Nessun rischio di altre ondate?
«Adesso andiamo incontro a una situazione favorevole, c’è un rischio inferiore e in più siamo vaccinati. Il distanziamento e l’uso mascherine, inoltre, ci hanno aiutato notevolmente: lo scorso inverno non c’è stata la solita ondata di influenza, tosse o raffreddore. Seguire le indicazioni serve».
Servirà un’altra dose a chi ha completato il ciclo?
«Sono aspetti in fase di studio, saranno i virologi a definire la strategia della vaccinazione. Intanto, speriamo che l’autunno trovi una quota elevata di popolazione immunizzata visto che la vaccinazione ora è aperta anche ai più giovani: tutto va in direzione di un’uscita da un periodo molto impegnativo per tutti».
A causa delle varianti…
«Sì, alla loro elevata contagiosità e al conseguente maggior numero di ricoveri, è come se tutto fosse stato amplificato. Alcuni cluster ospedalieri hanno complicato la situazione in un momento in cui la vaccinazione era ancora in fase iniziale: la sanità ha dovuto formulare ipotesi e individuare strategie, dare risposte in un momento in cui l’Umbria si è trovava per prima di fronte alle varianti, quella brasiliana in particolare: è stata una fase molto impegnativa, ma che ci ha trovato all’altezza della situazione tanto da essere per alcuni aspetti di esempio. E ora siamo tra le 7 regioni in zona bianca, un gran risultato».
Come c’è arrivata la variante brasiliana?
«Sono state fatte molte ipotesi, ma la dinamica precisa non è nota: ma è stata arginata. Il contact tracing, le chiusure territoriali mirate hanno funzionato, nonostante la reticenza della popolazione: mentre prima le persone aspettavano la nostra telefonata, poi hanno risposto e collaborato meno».
Come spiega questo atteggiamento?
«C’era una minore percezione del rischio visto che nella terza ondata il virus ha colpito fasce d’età più giovani.

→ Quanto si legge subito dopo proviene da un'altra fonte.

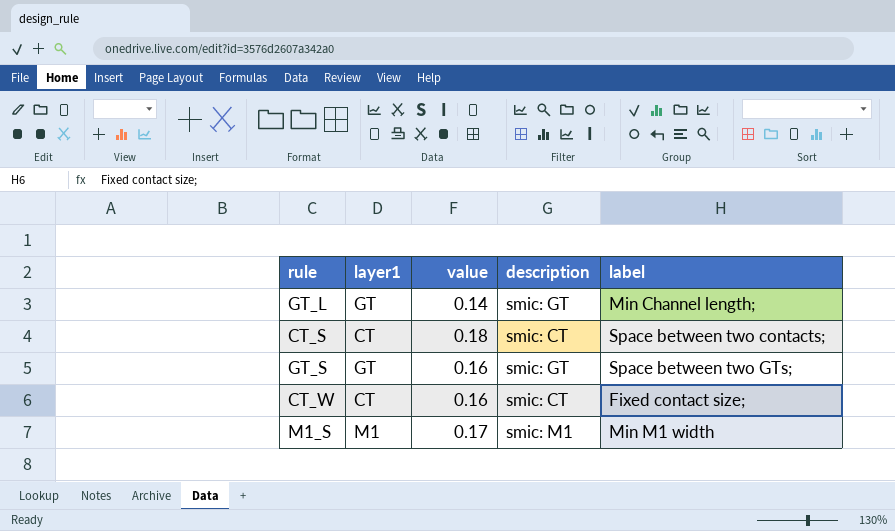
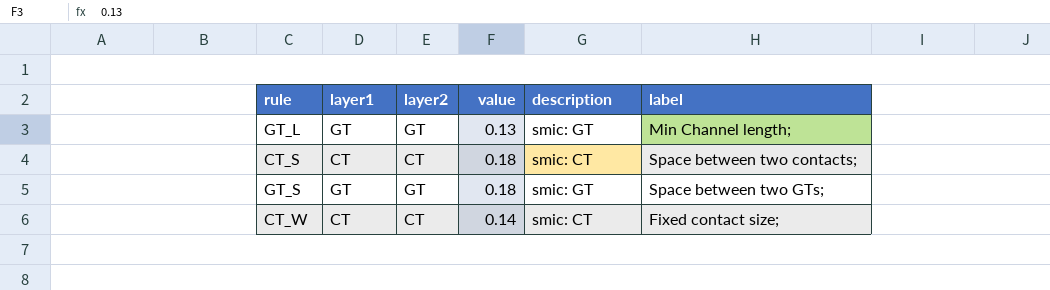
column layer2 | position: none -> 3
row M1_S: M1 | 0.17 | smic: M1 | Min M1 width -> none
GT_L | value: 0.14 -> 0.13
GT_S | value: 0.16 -> 0.18
CT_W | value: 0.16 -> 0.14

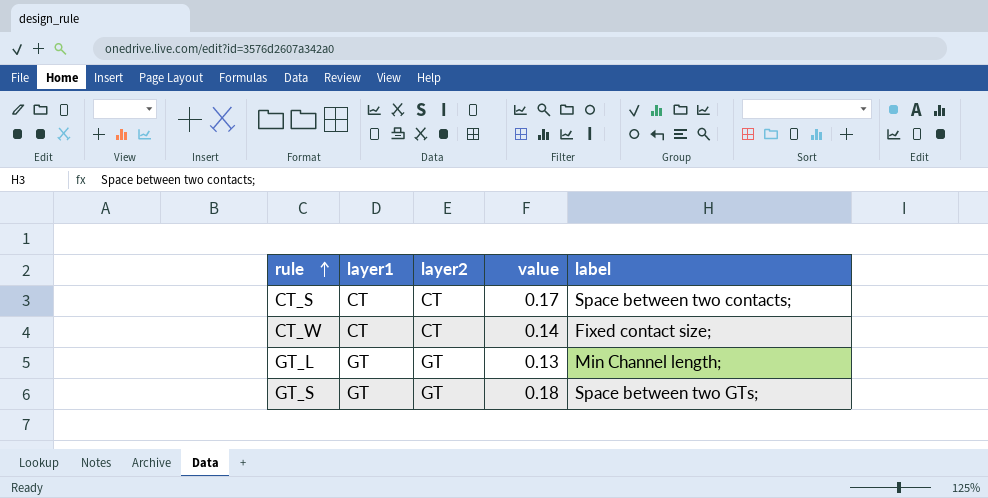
row order: none -> rule ascending
column description | position: 5 -> none
CT_S | value: 0.18 -> 0.17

Questo ha portato a una sottovalutazione del fenomeno. Un po’ ha pesato la stanchezza che ha fiaccato tutti, un po’ la voglia di accelerare la ripresa delle attività. Tutto questo ha facilitato il contagio e indebolito l’efficacia del tracciamento nel recuperare tutti i contatti. Ma sono elementi riscontrabili ovunque a livello nazionale. Di diverso abbiamo avuto solo le varianti ma abbiamo reagito con strategie mirate: le due province con colori diversi, lo sforzo della sanità, la vicinanza tra le istituzioni».